The US Department of Energy (DOE) has released two competitive solicitations that will provide up to a combined $2.4 billion in federal funding from the American Recovery and Reinvestment Act of 2009 (ARRA) in support of the development of advanced electric drive vehicles (EDVs) including plug-in hybrid electric (PHEV), electric vehicles (EV), and fuel cell vehicles (FCV). President Barack Obama announced the availability of the funding during a visit to Southern California Edison’s Electric Vehicle Center today.

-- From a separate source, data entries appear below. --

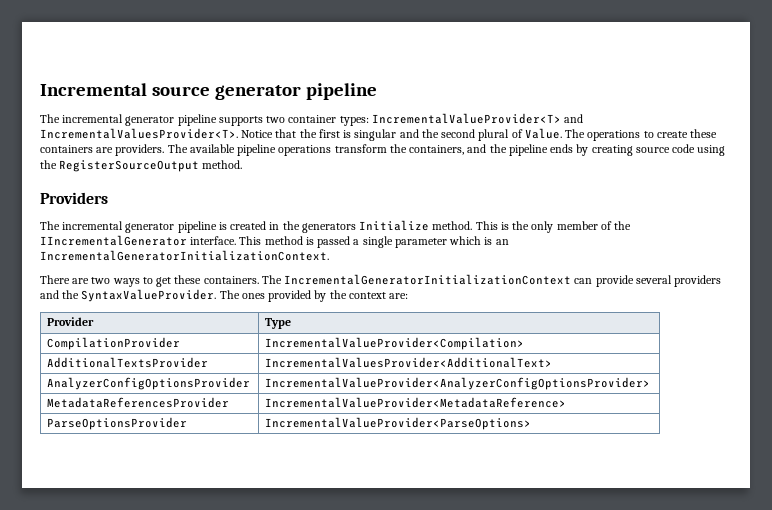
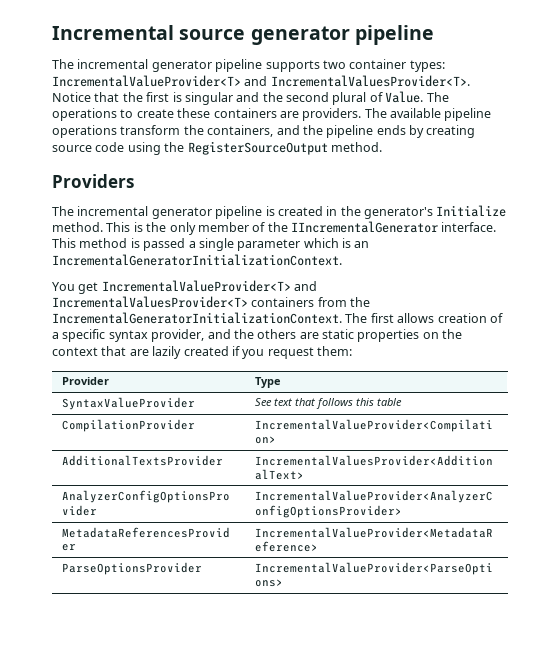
- The incremental generator pipeline is created in the generators Initialize method.
+ The incremental generator pipeline is created in the generator's Initialize method.
- There are two ways to get these containers. The IncrementalGeneratorInitializationContext can provide several providers and the SyntaxValueProvider. The ones provided by the context are:
+ You get IncrementalValueProvider<T> and IncrementalValuesProvider<T> containers from the IncrementalGeneratorInitializationContext. The first allows creation of a specific syntax provider, and the others are static properties on the context that are lazily created if you request them:
  Provider | Type
+ SyntaxValueProvider | See text that follows this table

This funding has been divided between two Funding Opportunity Announcements: Recovery Act - Transportation Electrification (DE-FOA-0000026); and Recovery Act - Electric Drive Vehicle Battery and Component Manufacturing Initiative (DE-FOA-0000028). The former will provide up to $400 million for EDV and electrification infrastructure demonstration and evaluation projects. The latter will provide grants to US-based manufacturers of up to $1.5 billion to produce advanced automotive batteries and their components, and up to $500 million to produce other components needed for electric vehicles, such as electric motors.

Electric Drive Vehicle Battery and Components. This FOA specifically is seeking applications for grants supporting the construction (including production capacity increase of current plants), of US-based manufacturing plants to produce batteries and electric drive components.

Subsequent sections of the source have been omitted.